━━━━━ Information

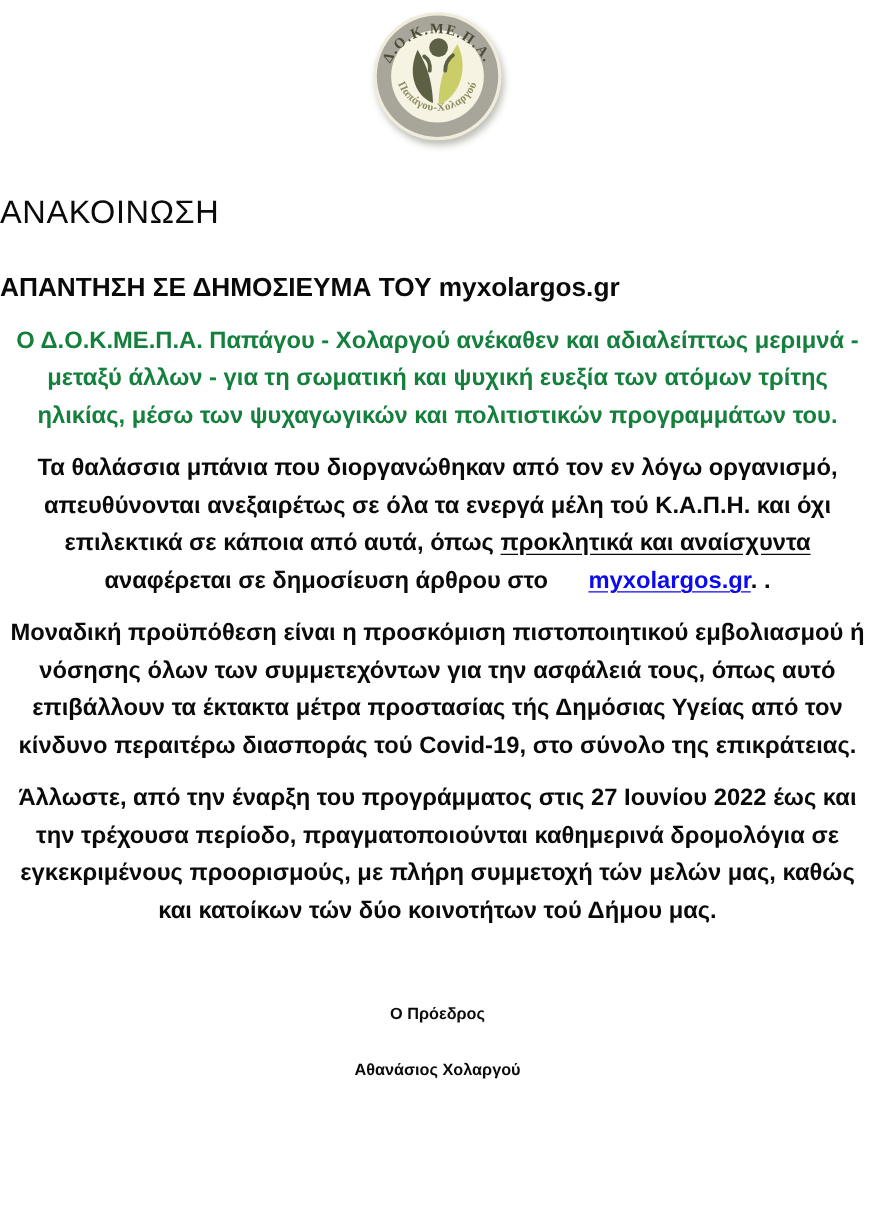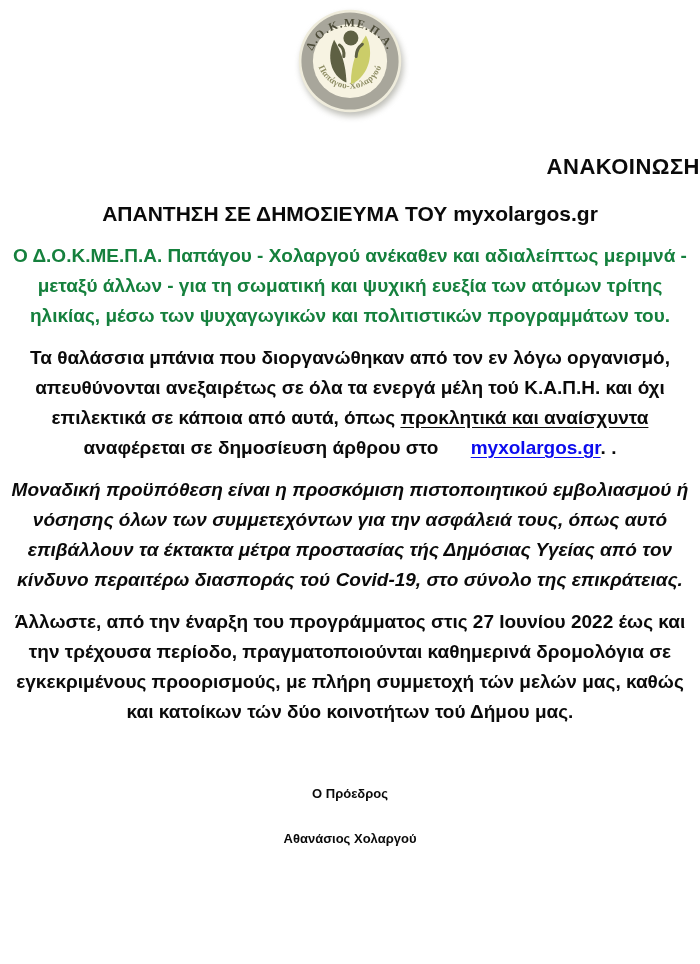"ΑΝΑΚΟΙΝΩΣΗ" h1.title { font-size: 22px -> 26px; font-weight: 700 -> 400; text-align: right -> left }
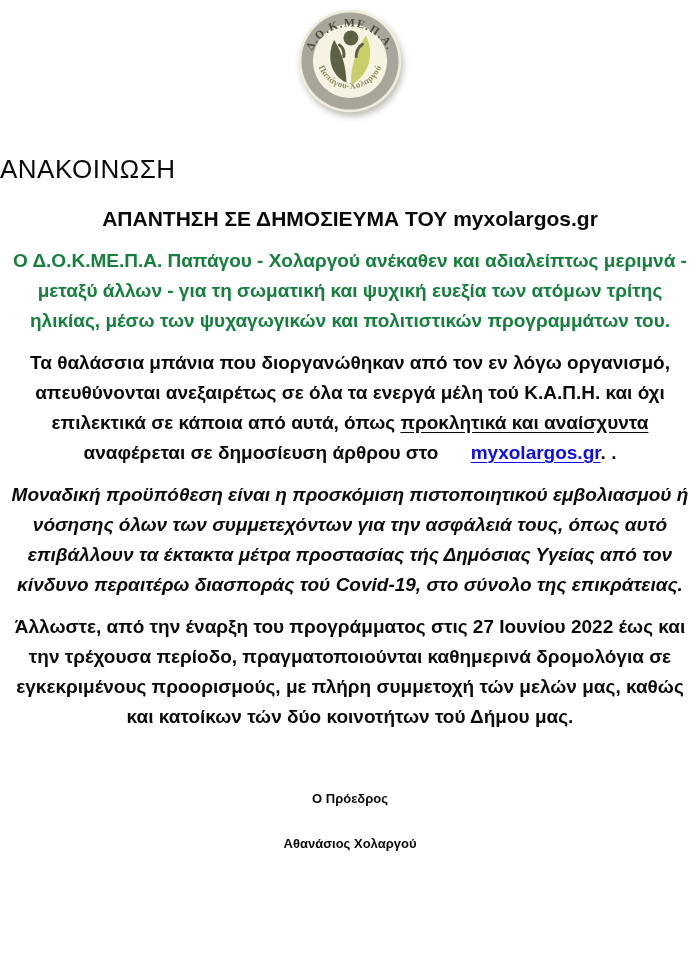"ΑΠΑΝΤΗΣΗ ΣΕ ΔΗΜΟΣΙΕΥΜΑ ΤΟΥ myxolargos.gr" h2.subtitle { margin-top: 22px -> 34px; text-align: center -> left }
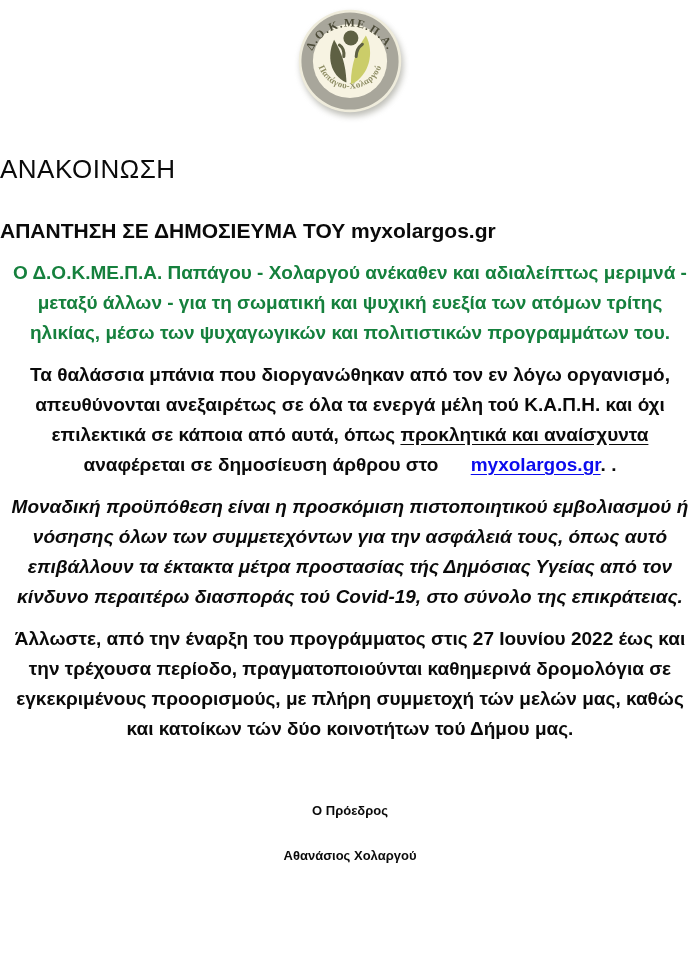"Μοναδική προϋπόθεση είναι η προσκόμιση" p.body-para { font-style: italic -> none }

━━━━━━━━━━
━━━━━ Information

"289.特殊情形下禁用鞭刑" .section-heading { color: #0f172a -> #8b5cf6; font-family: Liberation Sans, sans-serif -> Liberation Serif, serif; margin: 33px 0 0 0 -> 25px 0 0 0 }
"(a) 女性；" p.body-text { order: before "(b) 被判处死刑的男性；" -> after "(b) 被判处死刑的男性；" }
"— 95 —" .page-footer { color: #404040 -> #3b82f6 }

━━━━━━━━━━
━━━━━ Information

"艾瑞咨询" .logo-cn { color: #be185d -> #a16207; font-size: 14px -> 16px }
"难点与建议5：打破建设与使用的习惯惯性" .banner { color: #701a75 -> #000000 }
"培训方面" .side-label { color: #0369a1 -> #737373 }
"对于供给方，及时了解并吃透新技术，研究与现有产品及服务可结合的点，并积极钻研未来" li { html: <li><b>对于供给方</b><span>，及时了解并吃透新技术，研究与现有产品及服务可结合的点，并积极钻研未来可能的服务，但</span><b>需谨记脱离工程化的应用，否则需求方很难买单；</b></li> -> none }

━━━━━━━━━━

▶ **The problem**: Among the entries above, locate the line with "font-size: 22px ->" and the line with "ΣΕ ΔΗΜΟΣΙΕΥΜΑ ΤΟΥ". Give those two lines and all lines between them again, exactly, leaving out the pictures.

▶ **Written answer**:
"ΑΝΑΚΟΙΝΩΣΗ" h1.title { font-size: 22px -> 26px; font-weight: 700 -> 400; text-align: right -> left }
"ΑΠΑΝΤΗΣΗ ΣΕ ΔΗΜΟΣΙΕΥΜΑ ΤΟΥ myxolargos.gr" h2.subtitle { margin-top: 22px -> 34px; text-align: center -> left }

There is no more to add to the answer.